## [THE DATA]

Start of Block

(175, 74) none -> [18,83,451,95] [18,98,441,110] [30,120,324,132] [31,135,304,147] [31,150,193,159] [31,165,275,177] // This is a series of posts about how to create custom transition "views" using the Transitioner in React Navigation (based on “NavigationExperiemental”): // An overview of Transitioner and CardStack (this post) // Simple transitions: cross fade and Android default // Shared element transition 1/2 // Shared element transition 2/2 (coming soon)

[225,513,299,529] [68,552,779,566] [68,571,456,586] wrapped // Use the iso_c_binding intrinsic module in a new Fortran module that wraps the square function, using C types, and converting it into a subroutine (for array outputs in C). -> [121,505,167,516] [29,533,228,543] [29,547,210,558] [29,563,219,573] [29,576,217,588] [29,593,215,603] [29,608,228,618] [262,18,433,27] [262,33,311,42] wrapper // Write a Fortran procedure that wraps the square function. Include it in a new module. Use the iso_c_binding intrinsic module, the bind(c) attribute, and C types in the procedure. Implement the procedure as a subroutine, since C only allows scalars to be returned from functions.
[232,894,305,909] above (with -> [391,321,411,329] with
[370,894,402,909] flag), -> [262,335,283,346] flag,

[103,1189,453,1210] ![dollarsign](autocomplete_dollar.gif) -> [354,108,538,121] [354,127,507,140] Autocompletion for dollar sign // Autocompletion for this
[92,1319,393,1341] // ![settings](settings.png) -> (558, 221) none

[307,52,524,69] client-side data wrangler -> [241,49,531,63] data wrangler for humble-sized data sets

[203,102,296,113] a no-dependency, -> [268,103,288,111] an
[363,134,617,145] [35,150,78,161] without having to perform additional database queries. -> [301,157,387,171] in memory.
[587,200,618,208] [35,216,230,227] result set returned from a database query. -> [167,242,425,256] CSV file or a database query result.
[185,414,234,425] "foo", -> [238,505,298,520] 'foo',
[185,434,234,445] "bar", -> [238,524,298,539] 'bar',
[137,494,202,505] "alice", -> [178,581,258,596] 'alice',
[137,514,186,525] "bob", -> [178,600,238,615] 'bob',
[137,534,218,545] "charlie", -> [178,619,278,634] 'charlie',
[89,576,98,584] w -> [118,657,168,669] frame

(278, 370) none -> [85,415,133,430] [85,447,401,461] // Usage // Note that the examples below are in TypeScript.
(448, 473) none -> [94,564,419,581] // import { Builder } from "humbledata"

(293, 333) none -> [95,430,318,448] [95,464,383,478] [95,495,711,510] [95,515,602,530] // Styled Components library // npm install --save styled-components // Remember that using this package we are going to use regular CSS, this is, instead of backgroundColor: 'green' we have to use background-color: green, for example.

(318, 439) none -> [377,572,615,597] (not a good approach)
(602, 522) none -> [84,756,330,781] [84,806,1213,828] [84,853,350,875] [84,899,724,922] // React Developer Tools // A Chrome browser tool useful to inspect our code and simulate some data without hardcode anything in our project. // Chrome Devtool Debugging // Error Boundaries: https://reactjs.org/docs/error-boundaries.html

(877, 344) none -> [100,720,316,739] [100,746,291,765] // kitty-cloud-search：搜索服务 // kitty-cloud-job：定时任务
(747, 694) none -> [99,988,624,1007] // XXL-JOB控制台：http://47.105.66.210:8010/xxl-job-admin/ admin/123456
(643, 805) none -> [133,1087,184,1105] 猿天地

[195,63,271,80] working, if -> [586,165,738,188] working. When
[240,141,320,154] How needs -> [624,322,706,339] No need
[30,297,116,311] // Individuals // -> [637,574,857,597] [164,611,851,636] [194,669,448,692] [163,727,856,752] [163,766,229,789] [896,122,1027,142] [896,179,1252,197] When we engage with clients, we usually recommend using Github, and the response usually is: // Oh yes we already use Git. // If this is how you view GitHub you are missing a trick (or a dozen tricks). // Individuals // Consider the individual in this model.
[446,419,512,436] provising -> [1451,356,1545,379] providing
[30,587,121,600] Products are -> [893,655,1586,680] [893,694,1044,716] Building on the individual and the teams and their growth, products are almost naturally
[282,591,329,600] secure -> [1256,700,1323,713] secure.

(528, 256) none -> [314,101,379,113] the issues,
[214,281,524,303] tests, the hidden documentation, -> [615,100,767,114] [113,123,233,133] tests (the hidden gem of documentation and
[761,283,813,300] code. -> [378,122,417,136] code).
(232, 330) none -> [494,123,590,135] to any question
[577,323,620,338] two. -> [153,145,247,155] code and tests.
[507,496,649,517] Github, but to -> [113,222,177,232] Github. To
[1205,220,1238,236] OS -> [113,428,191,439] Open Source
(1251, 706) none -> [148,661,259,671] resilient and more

End of Block

## [YOUR GOAL]
Quote the data above from the line containing "(643, 805) none -> [133,1087,184,1105] 猿天地" to the line containing "[240,141,320,154] How needs", inclusive, and stop.

## [SOLVED PROBLEM]
(643, 805) none -> [133,1087,184,1105] 猿天地

[195,63,271,80] working, if -> [586,165,738,188] working. When
[240,141,320,154] How needs -> [624,322,706,339] No need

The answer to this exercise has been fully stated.